1. Sample Graph Dataset: Library Books
This dataset models books with:
· book vertices
· genre and country properties
Step 1: Initialize TinkerGraph
graph = TinkerGraph.open() g = graph.traversal()
Step 2: Add Book Vertices
books = [ [title: 'Clean Code', genre: 'Programming', country: 'US'], [title: 'Effective Java', genre: 'Programming', country: 'US'], [title: 'Design Patterns', genre: 'Programming', country: 'US'], [title: 'Refactoring', genre: 'Programming', country: 'US'], [title: 'Domain-Driven Design', genre: 'Programming', country: 'US'], [title: 'The Pragmatic Programmer',genre: 'Programming', country: 'US'], [title: 'Harry Potter', genre: 'Fantasy', country: 'UK'], [title: 'The Hobbit', genre: 'Fantasy', country: 'UK'], [title: 'Lord of the Rings', genre: 'Fantasy', country: 'UK'], [title: 'Game of Thrones', genre: 'Fantasy', country: 'US'], [title: 'The Alchemist', genre: 'Fiction', country: 'BR'], [title: 'One Hundred Years of Solitude', genre: 'Fiction', country: 'CO'] ] books.each { b -> g.addV('book') .property('title', b.title) .property('genre', b.genre) .property('country', b.country) .iterate() }
Let’s print all the vertices and confirm the same.

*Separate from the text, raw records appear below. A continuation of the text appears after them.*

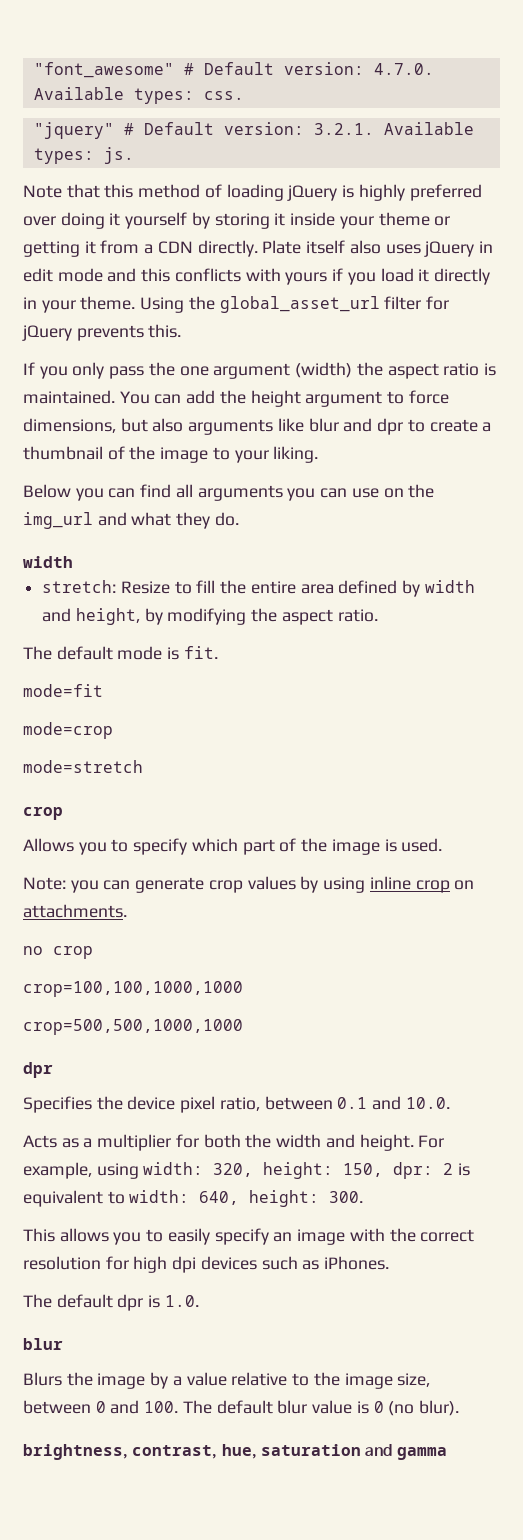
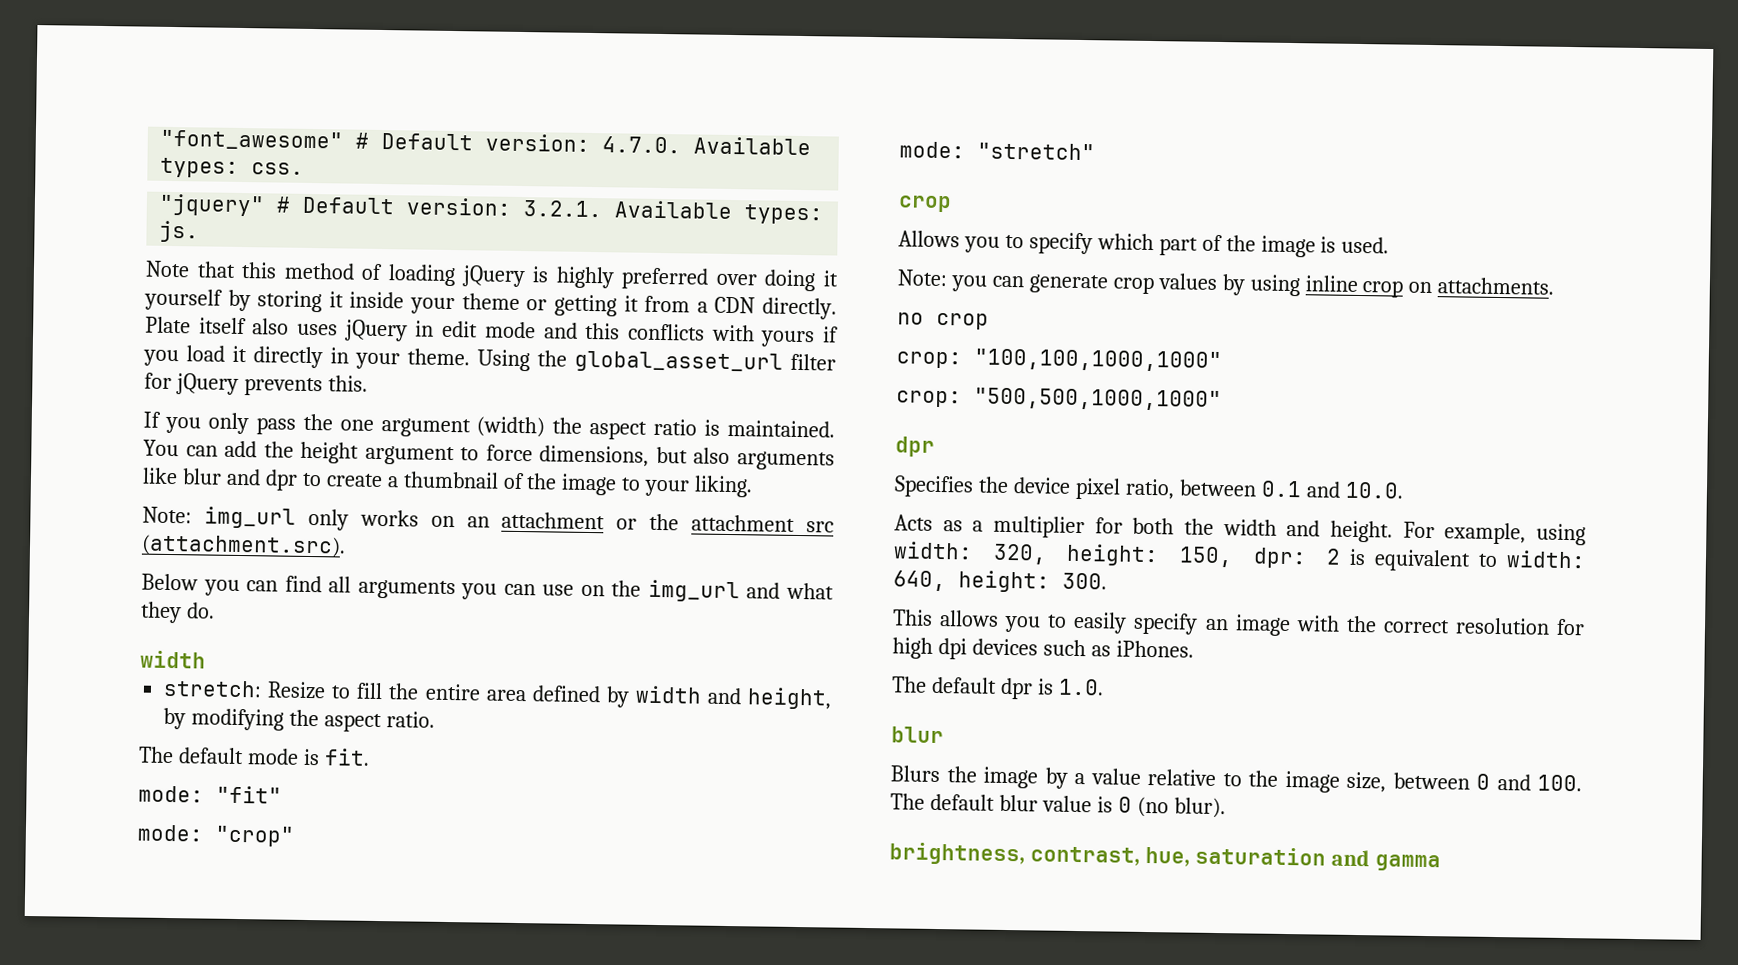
+ Note: img_url only works on an attachment or the attachment src (attachment.src).
- mode=fit
- mode=crop
- mode=stretch
+ mode: "fit"
+ mode: "crop"
+ mode: "stretch"
- crop=100,100,1000,1000
- crop=500,500,1000,1000
+ crop: "100,100,1000,1000"
+ crop: "500,500,1000,1000"

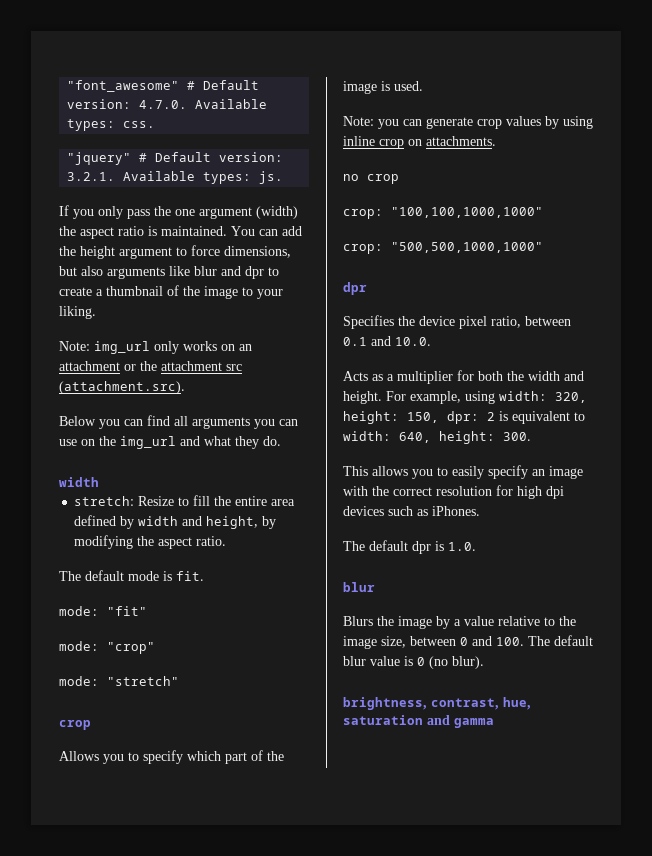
- Note that this method of loading jQuery is highly preferred over doing it yourself by storing it inside your theme or getting it from a CDN directly. Plate itself also uses jQuery in edit mode and this conflicts with yours if you load it directly in your theme. Using the global_asset_url filter for jQuery prevents this.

gremlin> g.V().valueMap(true) ==>[id:0,label:book,country:[US],genre:[Programming],title:[Clean Code]] ==>[id:32,label:book,country:[UK],genre:[Fantasy],title:[Lord of the Rings]] ==>[id:4,label:book,country:[US],genre:[Programming],title:[Effective Java]] ==>[id:36,label:book,country:[US],genre:[Fantasy],title:[Game of Thrones]] ==>[id:8,label:book,country:[US],genre:[Programming],title:[Design Patterns]] ==>[id:40,label:book,country:[BR],genre:[Fiction],title:[The Alchemist]] ==>[id:12,label:book,country:[US],genre:[Programming],title:[Refactoring]] ==>[id:44,label:book,country:[CO],genre:[Fiction],title:[One Hundred Years of Solitude]] ==>[id:16,label:book,country:[US],genre:[Programming],title:[Domain-Driven Design]] ==>[id:20,label:book,country:[US],genre:[Programming],title:[The Pragmatic Programmer]] ==>[id:24,label:book,country:[UK],genre:[Fantasy],title:[Harry Potter]] ==>[id:28,label:book,country:[UK],genre:[Fantasy],title:[The Hobbit]]

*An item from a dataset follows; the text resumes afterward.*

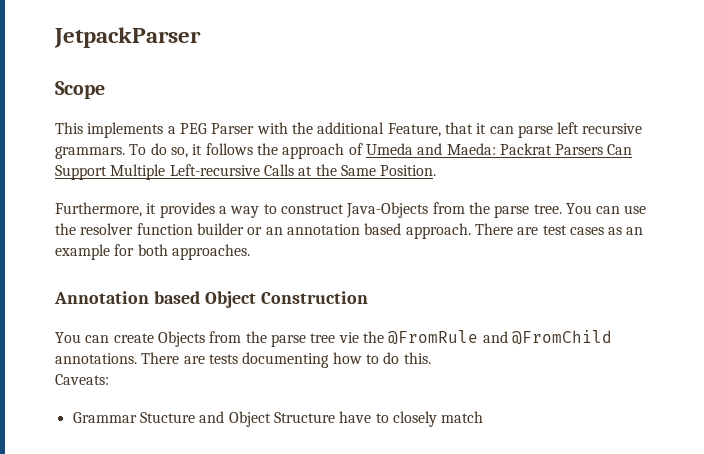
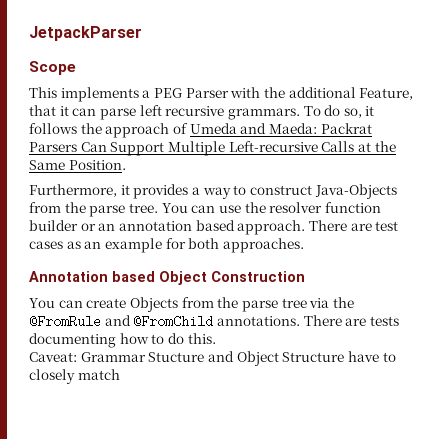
- You can create Objects from the parse tree vie the @FromRule and @FromChild annotations.
+ You can create Objects from the parse tree via the @FromRule and @FromChild annotations.
- Caveats:
- Grammar Stucture and Object Structure have to closely match
+ Caveat: Grammar Stucture and Object Structure have to closely match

2. Using range() to Select a Subset of Vertices
The range() step in Gremlin allows you to select a contiguous subset of traversal results by specifying a start offset and an end offset. Offsets are zero-based, meaning the first element in the traversal stream starts at index 0.
2.1 Basic Usage
g.V(). hasLabel('book'). range(0, 2). values('title')

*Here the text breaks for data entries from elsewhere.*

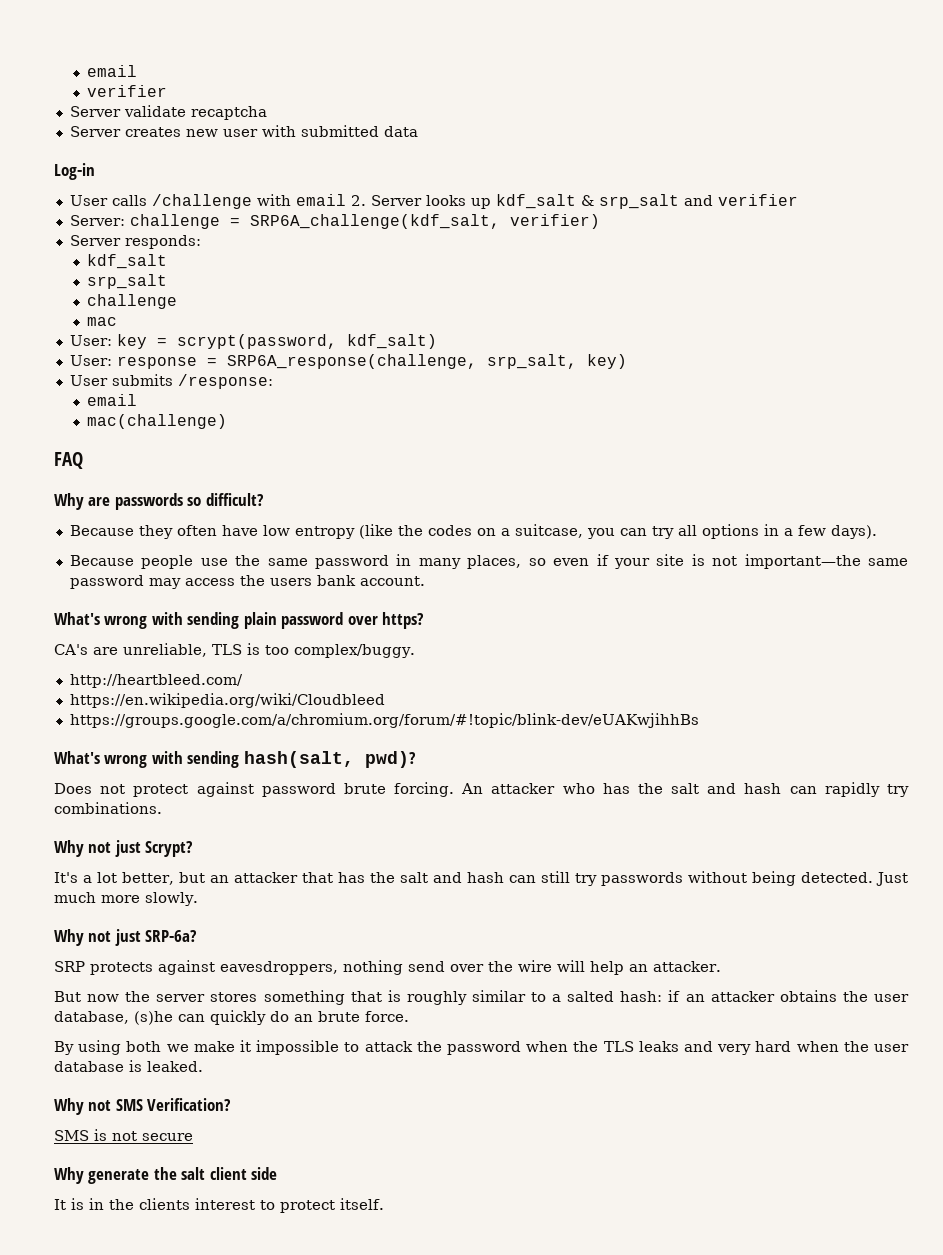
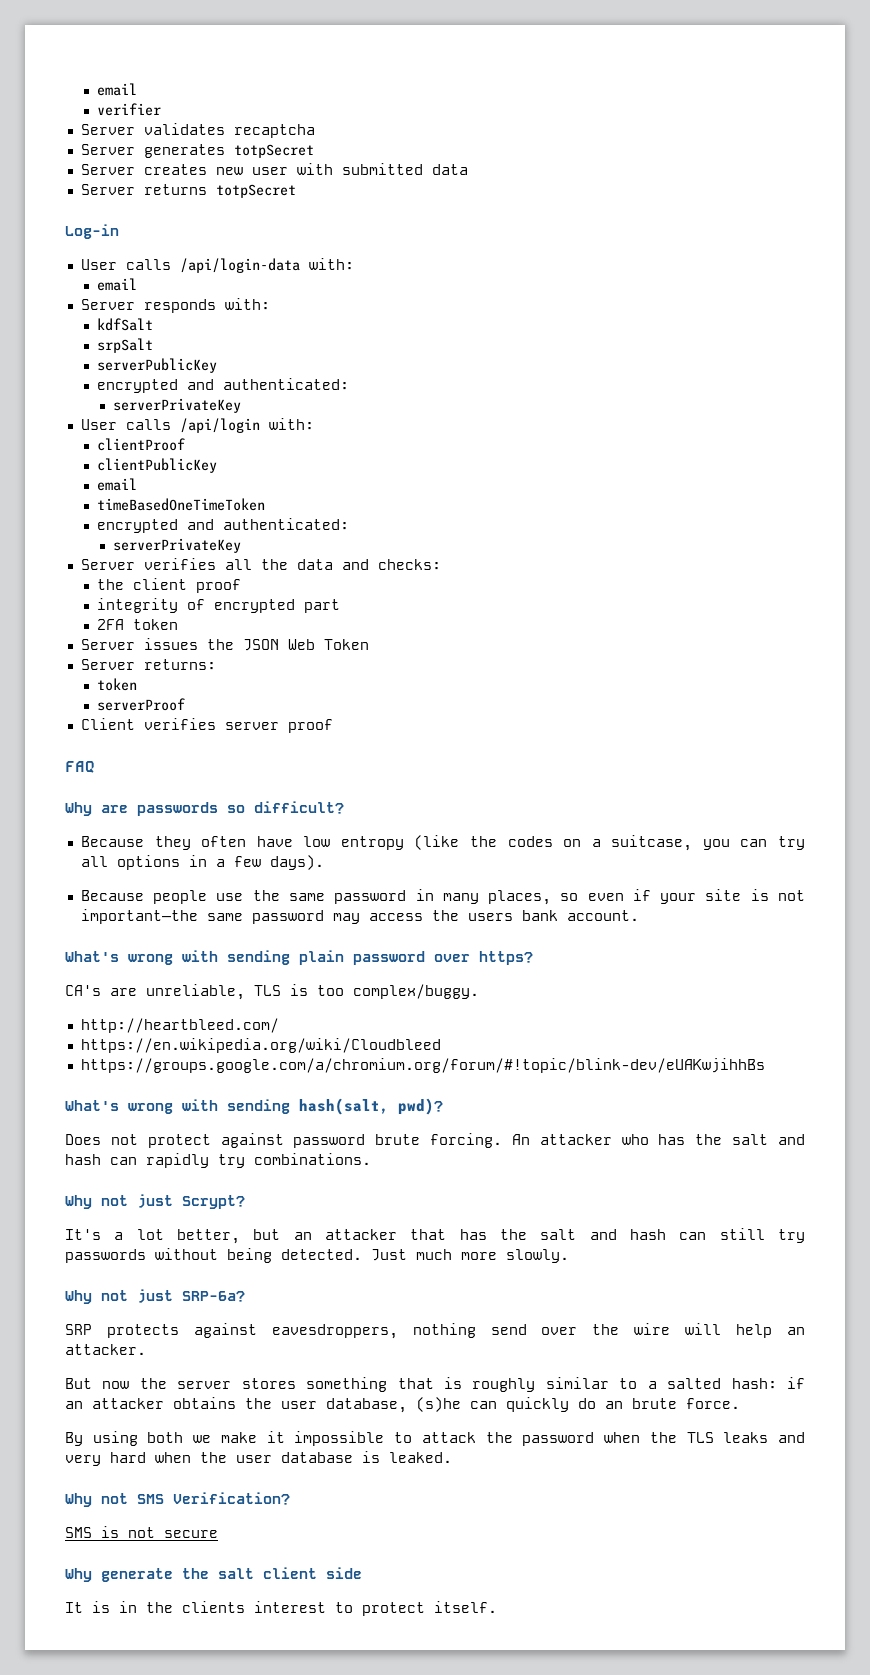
- Server validate recaptcha
+ Server validates recaptcha
+ Server generates totpSecret
+ Server returns totpSecret
- User calls /challenge with email 2. Server looks up kdf_salt & srp_salt and verifier
- Server: challenge = SRP6A_challenge(kdf_salt, verifier)
- Server responds:
- kdf_salt
- srp_salt
- challenge
- mac
- User: key = scrypt(password, kdf_salt)
- User: response = SRP6A_response(challenge, srp_salt, key)
- User submits /response:
+ User calls /api/login-data with:
  email
- mac(challenge)
+ Server responds with:
+ kdfSalt
+ srpSalt
+ serverPublicKey
+ encrypted and authenticated:
+ serverPrivateKey
+ User calls /api/login with:
+ clientProof
+ clientPublicKey
+ email
+ timeBasedOneTimeToken
+ encrypted and authenticated:
+ serverPrivateKey
+ Server verifies all the data and checks:
+ the client proof
+ integrity of encrypted part
+ 2FA token
+ Server issues the JSON Web Token
+ Server returns:
+ token
+ serverProof
+ Client verifies server proof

This traversal returns the first two books detail encountered in the traversal stream. In range step, the start index is included and the end index is excluded. So range(0, 2) returns elements at index 0 and 1, but not 2.
gremlin> g.V(). ......1> hasLabel('book'). ......2> range(0, 2). ......3> values('title') ==>Clean Code ==>Lord of the Rings
2.2 Using Non-Zero Start Offsets
The starting offset does not have to be 0. You can begin slicing the result stream from any position.
// Return the 4th, 5th, and 6th books (zero-based) g.V(). hasLabel('book'). range(3, 6). values('title')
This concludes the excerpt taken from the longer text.